Hydroponics reveals that natural meals is about ideology, not sustainability | opinion

Organic food manufacturers who avoid synthetic pesticides by “natural” ones regularly market their products as more sustainable than conventional offerings, but they are not.

An analysis of 71 studies by researchers at Oxford University found that organic milk, grains and pork had higher greenhouse gas emissions per product. A more devastating 2018 study found that organic peas grown in Sweden had a 50% greater impact on climate change than conventional peas. Organically grown winter wheat is even worse – it’s almost 70% more intense. The reason for these differences is the fact that organic farming produces lower yields for almost all plant species. For the foods that provide the majority of human calories – corn, wheat, and most vegetables – conventional farming yields are more than 25% higher. Put simply, there is currently not enough arable land to feed the world with organic food. Either millions – or even billions – would starve to death or more rainforest would have to be cut down to clear land for agriculture. Neither option sounds very sustainable.

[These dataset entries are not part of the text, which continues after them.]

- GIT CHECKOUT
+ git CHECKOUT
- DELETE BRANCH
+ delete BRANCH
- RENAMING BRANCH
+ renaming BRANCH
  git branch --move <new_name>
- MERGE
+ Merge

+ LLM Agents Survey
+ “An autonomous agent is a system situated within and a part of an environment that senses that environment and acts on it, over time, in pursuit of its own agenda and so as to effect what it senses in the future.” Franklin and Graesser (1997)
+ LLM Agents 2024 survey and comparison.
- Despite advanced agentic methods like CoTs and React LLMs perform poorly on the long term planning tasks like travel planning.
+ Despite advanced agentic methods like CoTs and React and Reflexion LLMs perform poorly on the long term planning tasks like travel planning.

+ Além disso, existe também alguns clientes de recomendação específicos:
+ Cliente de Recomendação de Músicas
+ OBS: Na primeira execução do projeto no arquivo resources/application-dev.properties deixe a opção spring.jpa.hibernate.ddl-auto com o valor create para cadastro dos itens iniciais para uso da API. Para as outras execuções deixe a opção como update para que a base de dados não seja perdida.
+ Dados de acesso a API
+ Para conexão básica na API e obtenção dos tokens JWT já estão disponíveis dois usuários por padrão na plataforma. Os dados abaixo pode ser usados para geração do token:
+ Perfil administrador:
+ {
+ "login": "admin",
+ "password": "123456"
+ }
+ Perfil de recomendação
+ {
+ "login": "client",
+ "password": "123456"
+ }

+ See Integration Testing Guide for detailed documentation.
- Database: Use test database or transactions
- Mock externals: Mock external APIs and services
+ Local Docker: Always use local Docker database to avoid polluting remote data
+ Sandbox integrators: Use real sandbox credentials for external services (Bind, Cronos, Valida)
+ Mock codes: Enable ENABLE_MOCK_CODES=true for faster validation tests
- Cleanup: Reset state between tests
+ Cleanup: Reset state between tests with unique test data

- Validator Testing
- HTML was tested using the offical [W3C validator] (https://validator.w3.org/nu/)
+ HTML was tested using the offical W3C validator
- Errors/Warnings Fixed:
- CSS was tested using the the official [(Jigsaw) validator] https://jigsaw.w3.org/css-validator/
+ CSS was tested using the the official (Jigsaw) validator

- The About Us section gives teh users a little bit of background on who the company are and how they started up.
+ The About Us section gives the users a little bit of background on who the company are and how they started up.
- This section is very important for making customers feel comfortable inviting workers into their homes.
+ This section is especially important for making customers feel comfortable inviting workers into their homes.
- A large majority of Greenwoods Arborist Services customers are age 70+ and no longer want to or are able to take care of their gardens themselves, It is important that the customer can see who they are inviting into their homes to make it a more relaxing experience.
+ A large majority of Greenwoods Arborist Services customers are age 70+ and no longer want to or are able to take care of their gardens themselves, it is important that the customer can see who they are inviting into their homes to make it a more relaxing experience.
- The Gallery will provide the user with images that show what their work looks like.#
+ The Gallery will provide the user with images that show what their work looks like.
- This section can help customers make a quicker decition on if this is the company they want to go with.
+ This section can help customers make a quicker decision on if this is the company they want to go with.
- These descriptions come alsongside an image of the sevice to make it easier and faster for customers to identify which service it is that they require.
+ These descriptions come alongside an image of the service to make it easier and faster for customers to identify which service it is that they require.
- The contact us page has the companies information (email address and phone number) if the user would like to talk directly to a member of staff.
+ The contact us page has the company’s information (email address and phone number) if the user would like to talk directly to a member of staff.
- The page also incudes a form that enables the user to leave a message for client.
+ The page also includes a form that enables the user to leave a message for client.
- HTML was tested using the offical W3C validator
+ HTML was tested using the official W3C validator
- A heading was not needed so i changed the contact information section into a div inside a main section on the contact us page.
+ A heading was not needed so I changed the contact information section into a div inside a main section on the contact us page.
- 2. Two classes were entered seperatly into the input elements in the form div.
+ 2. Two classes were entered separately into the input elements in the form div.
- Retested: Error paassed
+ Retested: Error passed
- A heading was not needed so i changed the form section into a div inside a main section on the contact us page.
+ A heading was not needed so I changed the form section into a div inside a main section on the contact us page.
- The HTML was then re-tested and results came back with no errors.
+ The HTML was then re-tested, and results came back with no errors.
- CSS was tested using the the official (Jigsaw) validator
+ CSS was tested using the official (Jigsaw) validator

These blatant numbers show that organic farming is not about sustainability, but about ideology and branding. Organic food producers, especially the large corporations, only sell the misleading notion of “naturalness” and demand more for it.

A recent agricultural development that further underscores this point is hydroponics. In hydroponic farming, food is grown in nutrient-supplemented water, not in soil. This is almost always done indoors in an air-conditioned environment with LED grow lights, which means pesticides are generally not required. Recent data suggests that hydroponic systems require less than 10% of the water and only 1% of the land to produce similar yields as soil-based agriculture. The only downside is that the energy consumption is between 10 and 11 times higher, but when that electricity comes from wind or solar, this inequality seems a lot less daunting. Hydroponic farming can take place anywhere, all year round. Imagine its usefulness in desert megacities like Doha or Dubai, where there is little farmland, little water, but lots of sunshine nearby.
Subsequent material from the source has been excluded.